"For decades, the FDA has been deeply committed to helping facilitate access to investigational medical products for patients with serious or immediately life-threatening diseases, while also protecting patients and helping them to be able to make informed decisions with their physicians. The first option for patients who have exhausted available treatments is to enroll in a clinical trial, but when that is not an option, we support Expanded Access and are exploring ways to make it easier for patients, their families and health care professionals to understand the process and how to access investigational therapies," said Acting FDA Commissioner Ned Sharpless, M.D. "The FDA has been working diligently to improve the Expanded Access framework, including development of an updated and more streamlined application form, but despite recent improvements, we understand that for many patients or health care professionals, especially those not familiar with the Expanded Access program, the process may appear confusing or burdensome. Today's launch of Project Facilitate is part of our continued commitment to Expanded Access and we hope that this pilot program will simplify the process for oncologists, and ultimately benefit patients."

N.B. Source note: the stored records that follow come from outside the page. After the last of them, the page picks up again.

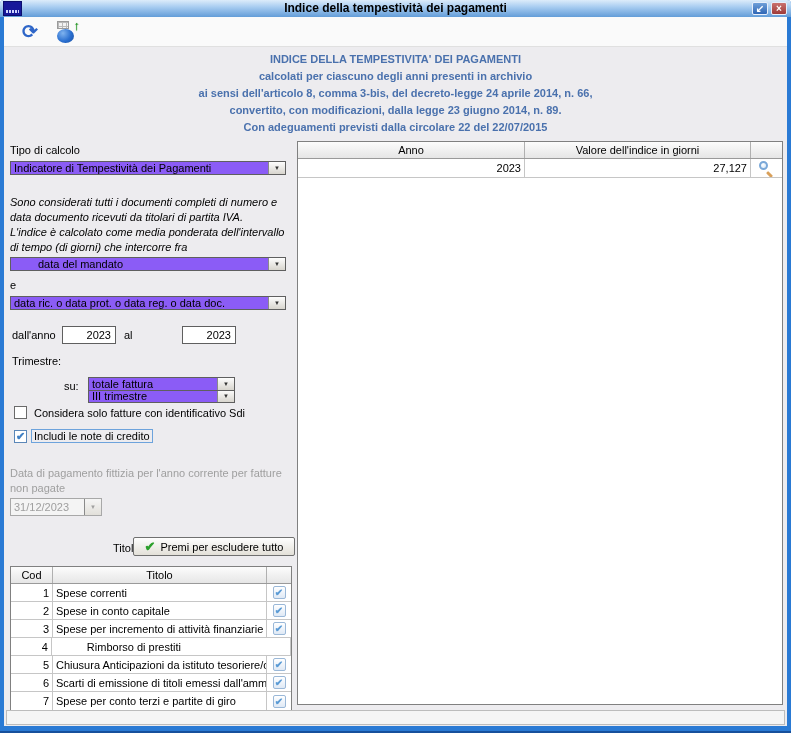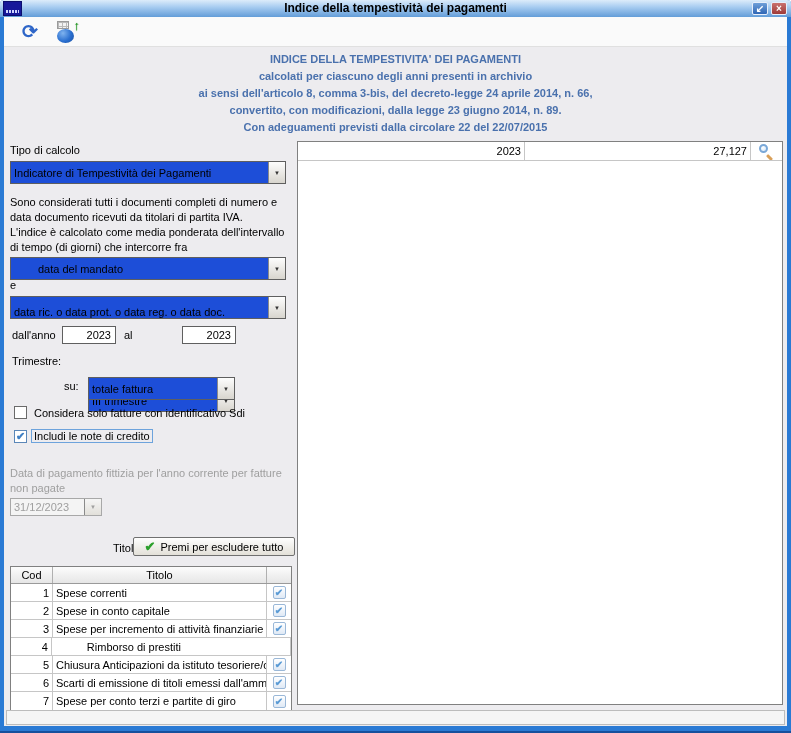--- a/index.html
+++ b/index.html
@@ -352,6 +352,11 @@
     </div>
 
     <div class="grid-table" style="left:293px; top:124px; width:486px; height:564px;">
+      <div class="grid-header">
+        <div class="hc" style="width:227px;">Anno</div>
+        <div class="hc" style="width:226px;">Valore dell'indice in giorni</div>
+        <div class="hc" style="flex:1; border-right:none;"></div>
+      </div>
       <div class="grid-row" style="height:19px;">
         <div class="gc num" style="width:227px;">2023</div>
         <div class="gc num" style="width:226px;">27,127</div>

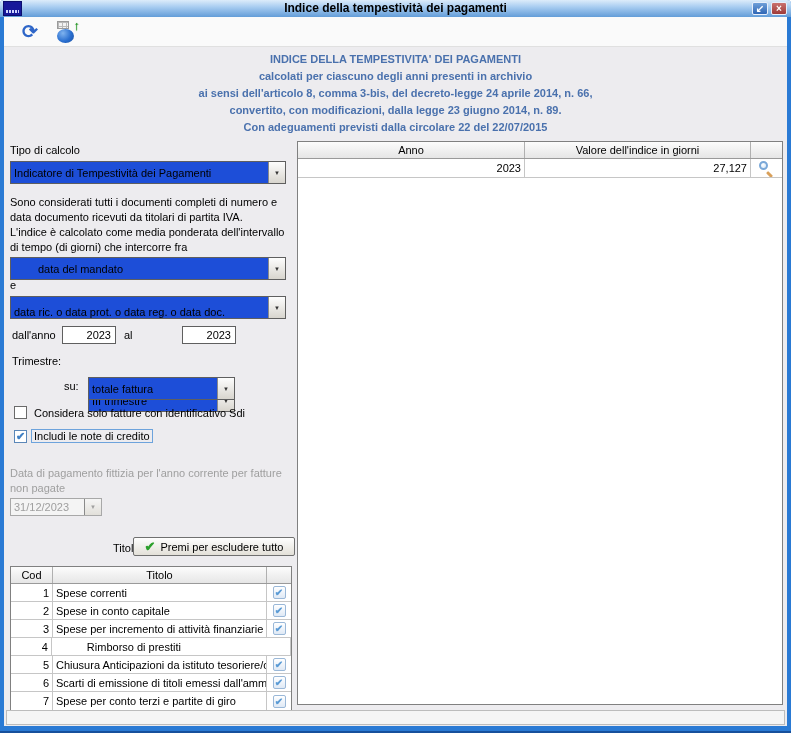--- a/index.html
+++ b/index.html
@@ -85,7 +85,7 @@
   
   .label { position: absolute; white-space: nowrap; }
   .combo {
-    position: absolute; height: 23px; background: #1d4ed8;
+    position: absolute; height: 14px; background: #8b5cf6;
     border: 1px solid #5f5f5f; display: flex; align-items: center;
   }
   .combo .combo-text {

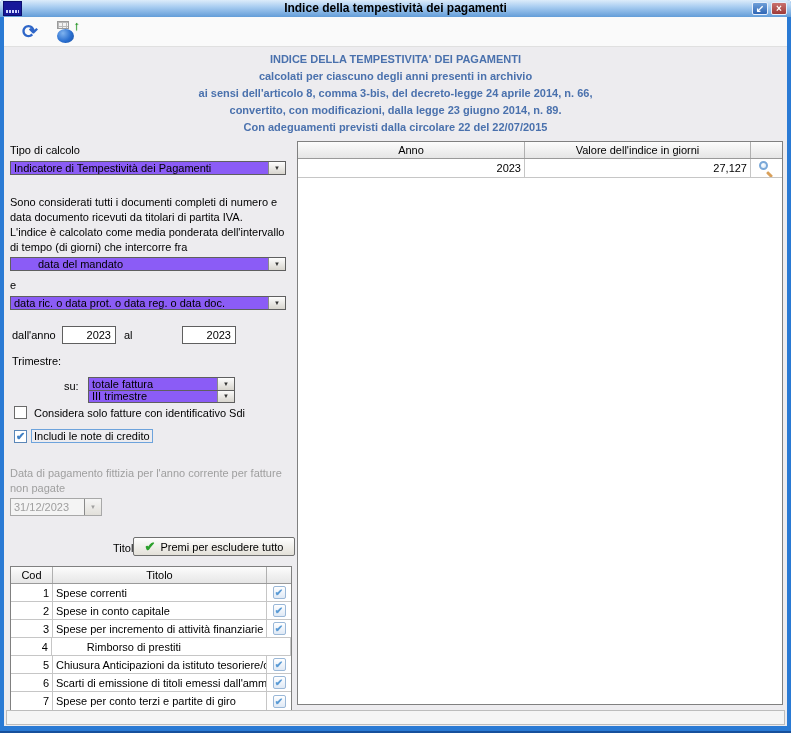--- a/index.html
+++ b/index.html
@@ -217,7 +217,7 @@
         </span>
     </div>
 
-    <div class="label" style="left:6px; top:178px; width:284px; white-space:pre-line; line-height:15px;">Sono considerati tutti i documenti completi di numero e data documento ricevuti da titolari di partita IVA.
+    <div class="label" style="left:6px; top:178px; width:284px; white-space:pre-line; line-height:15px;font-style:italic;">Sono considerati tutti i documenti completi di numero e data documento ricevuti da titolari di partita IVA.
 L'indice è calcolato come media ponderata dell'intervallo di tempo (di giorni) che intercorre fra</div>
 
     <div class="combo" style="left:6px; top:240px; width:276px;padding-left:24px;">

The FDA recently issued guidances encouraging companies to broaden their eligibility criteria to allow more patients with cancer to participate in clinical trials. But in those cases where patients do not fit the trial requirements or live too far from a trial site, health care professionals can request permission from the FDA to treat a patient with an investigational medical product through Expanded Access.
Expanded Access is a pathway for a patient with an immediately life-threatening or serious disease or condition to gain access to an investigational medical product (drug, biologic or medical device) for treatment outside of clinical trials when there are no comparable or satisfactory alternative therapy options available. Because investigational medical products have not yet been approved or cleared by the FDA and have therefore not been found safe and effective for their specific use, part of the FDA's role in granting Expanded Access requests is helping weigh whether the potential benefit of the investigational treatment justifies the potential risks. To make a request, the patient's physician will contact the pharmaceutical company to ask for its agreement that it will provide the medical product. The company has the right to approve or disapprove the physician’s request. The FDA authorizes the vast majority of these requests. This process can be perceived as complex to navigate, particularly for oncologists who don’t have experience working with clinical trials or these types of requests.
"Ultimately, a patient cannot submit an application for an investigational medical product; only a qualified physician is able to officially make the request. The new Project Facilitate call center aims to help in making these requests as streamlined and efficient as possible for physicians who would like to request access to investigational therapies for their patients with cancer," said Richard Pazdur, M.D., director of the FDA's Oncology Center of Excellence and acting director of the Office of Hematology and Oncology Products in the FDA's Center for Drug Evaluation and Research. "Through this pilot program, experienced FDA oncology staff will be available to support physicians and other healthcare professionals with their questions, assist in filling out the appropriate paperwork and acting as a facilitator for the process."
The new pilot call center will enhance the FDA's efforts to gather data on the Expanded Access program to help improve the process for physicians and patients. Prior to the pilot program launch, Expanded Access requests for patients with cancer arrived at multiple places within the FDA and were forwarded separately to FDA oncology or hematology divisions. The pilot program includes a central office for oncology requests so that the FDA can follow up on individual requests and gather data, such as how many patients received the investigational medical products and if not, why the requests were denied. The FDA can use this data to determine how the process is benefiting patients and health care professionals. In addition, the data could assist in encouraging sponsors to open clinical trials to study drugs for additional indications.
The FDA's Oncology Center of Excellence, in conjunction with the Reagan-Udall Foundation for the FDA, held a public workshop on May 16, 2019, to obtain input regarding gaps in patient and health care professionals’ knowledge of the current system for Expanded Access requests and to gain feedback on the Project Facilitate pilot program. The Reagan-Udall Foundation for the FDA, an independent 501(c)(3) not-for-profit organization created by Congress for the purpose of advancing regulatory science to support the FDA’s mission, recently updated its Expanded Access NavigatorExternal Link Disclaimer web resource designed to educate patients and health care professionals about the FDA Expanded Access process. The Navigator offers information provided by companies about their Expanded Access policies and now includes Expanded Access programs listed in ClinicalTrials.gov.
The FDA, an agency within the U.S. Department of Health and Human Services, protects the public health by assuring the safety, effectiveness, and security of human and veterinary drugs, vaccines and other biological products for human use, and medical devices. The agency also is responsible for the safety and security of our nation’s food supply, cosmetics, dietary supplements, products that give off electronic radiation, and for regulating tobacco products.